Faith+Lead: What is helpful about sharing personal stories, as you do in your book, when people are going through a traumatic time of their life? What are the pitfalls?  

Molly Baskette: I tell a lot of personal stories in my preaching, because 1) they are the stories I know best and 2) they are the ones I always have permission to tell. I try to tell “my” stories in a way that communicates a universal human experience, so that anyone can see themselves in the story, and be encouraged, or challenged, or gain insight. I try to cast myself as the foil in a cautionary tale rather than the hero, though sometimes my ego gets the best of me. And I also tell a lot of stories about other people, particularly when they let me write about them as fully human, not heroes but everyday flawed people, because I think stories are so much more memorable and relatable than other kinds of preaching, analytic or even poetic preaching. Storytelling is the oldest form of human communication, older than the doctoral dissertation, if you can believe that. 

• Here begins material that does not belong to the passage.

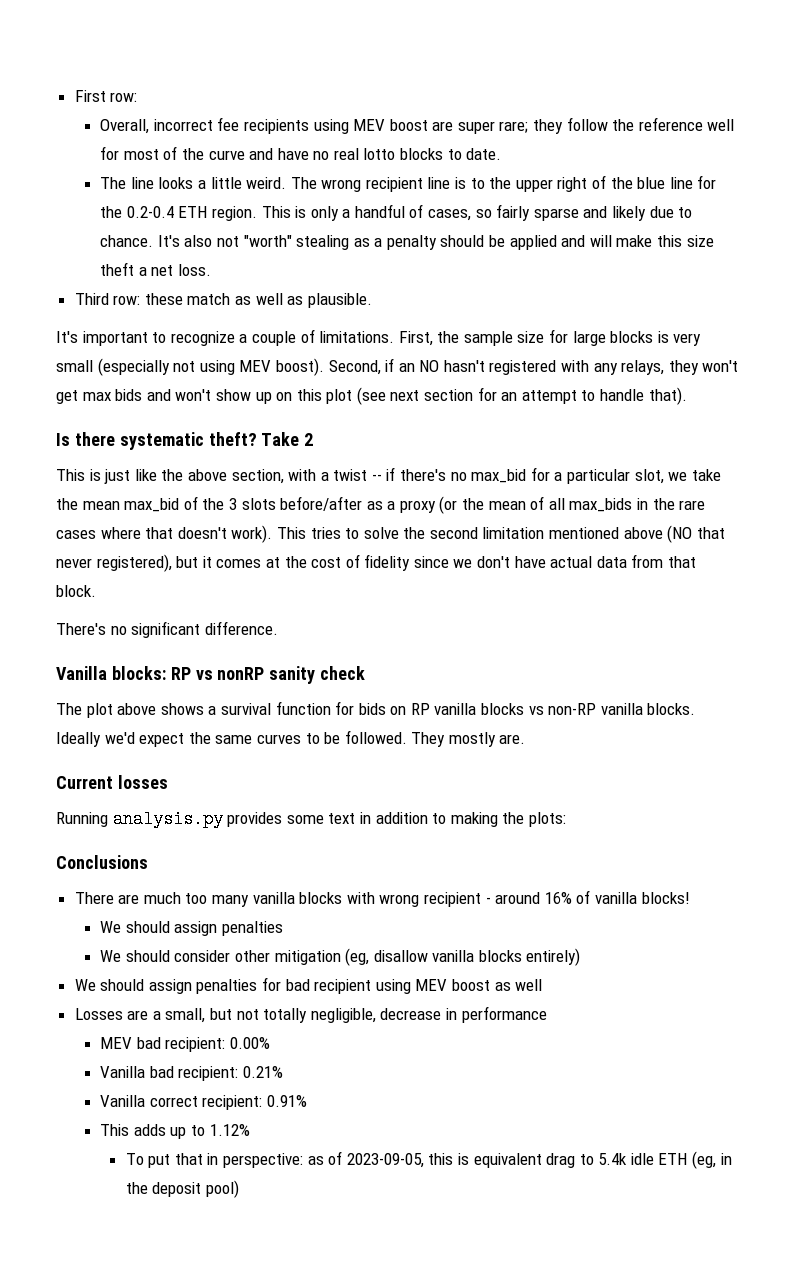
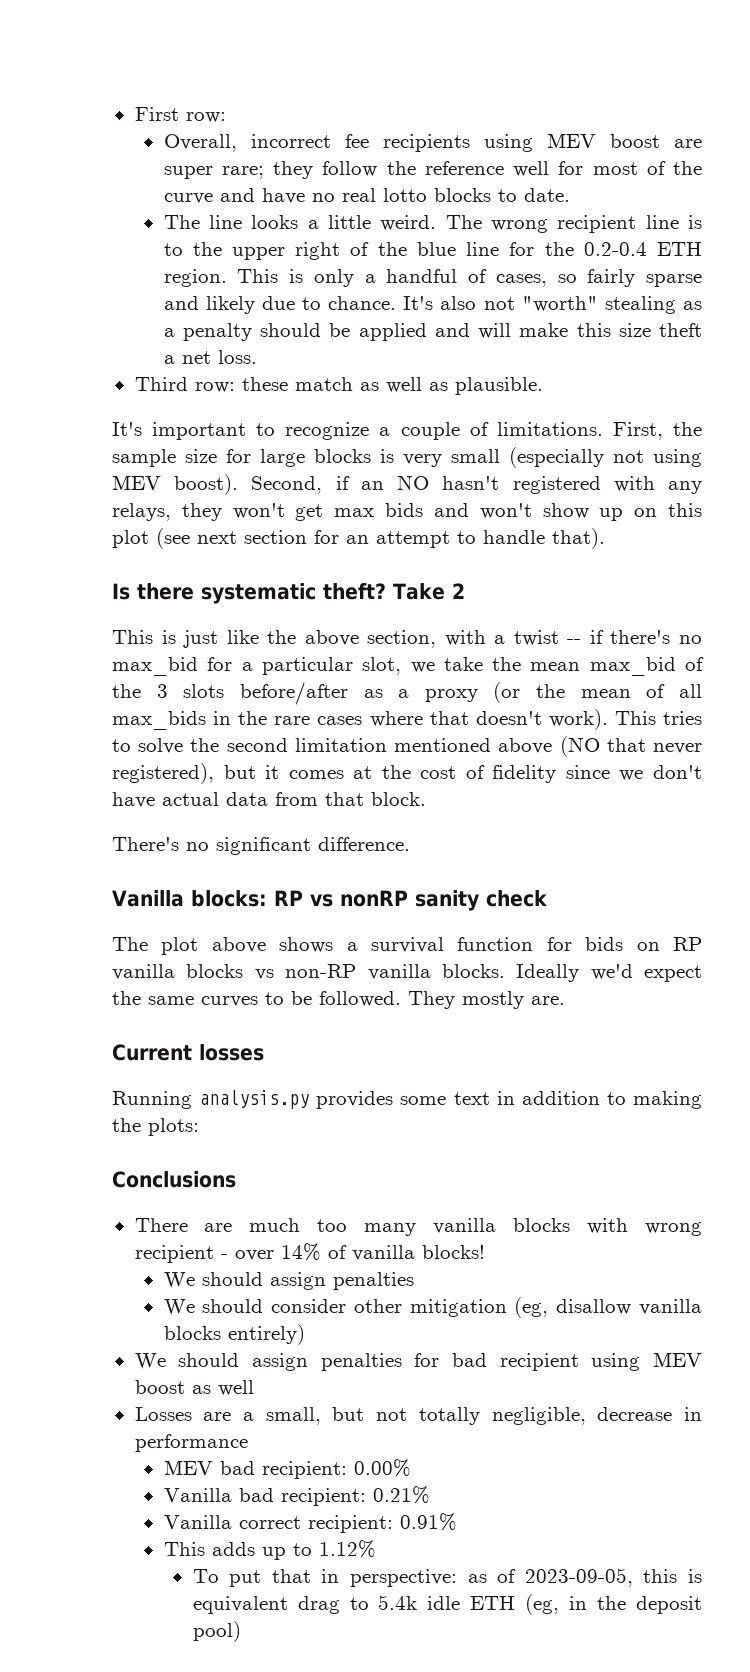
- There are much too many vanilla blocks with wrong recipient - around 16% of vanilla blocks!
+ There are much too many vanilla blocks with wrong recipient - over 14% of vanilla blocks!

The pitfalls of telling stories is that, well—a good story has a beginning, middle and end, and real life is not like that. Our real human stories are not over until we die—and even then, who knows? (see chapter 2, “How to Mystical,” for my thoughts on the afterlife). We are in a continual process of becoming, and “happy endings” deny that reality. 

Another pitfall of telling stories to help someone in a difficult moment about other people who have had that same experience is that it might come off as minimizing their pain, or ignoring their context, particulars of race, class, ability/disability, family structure, etc: “it was so easy for this other person, why can’t you do it?” and make them feel worse than they did before. Here’s where the universalizing of the story is really key—offering the story in such a way that they can take the pieces that help them and customize it to make meaning and find a way forward in their own situation. I love this quote attributed to Victor Frankl for this: “Between stimulus and response, there is a space. And in that space lies our power to choose. And in our choice lies our growth and our freedom.”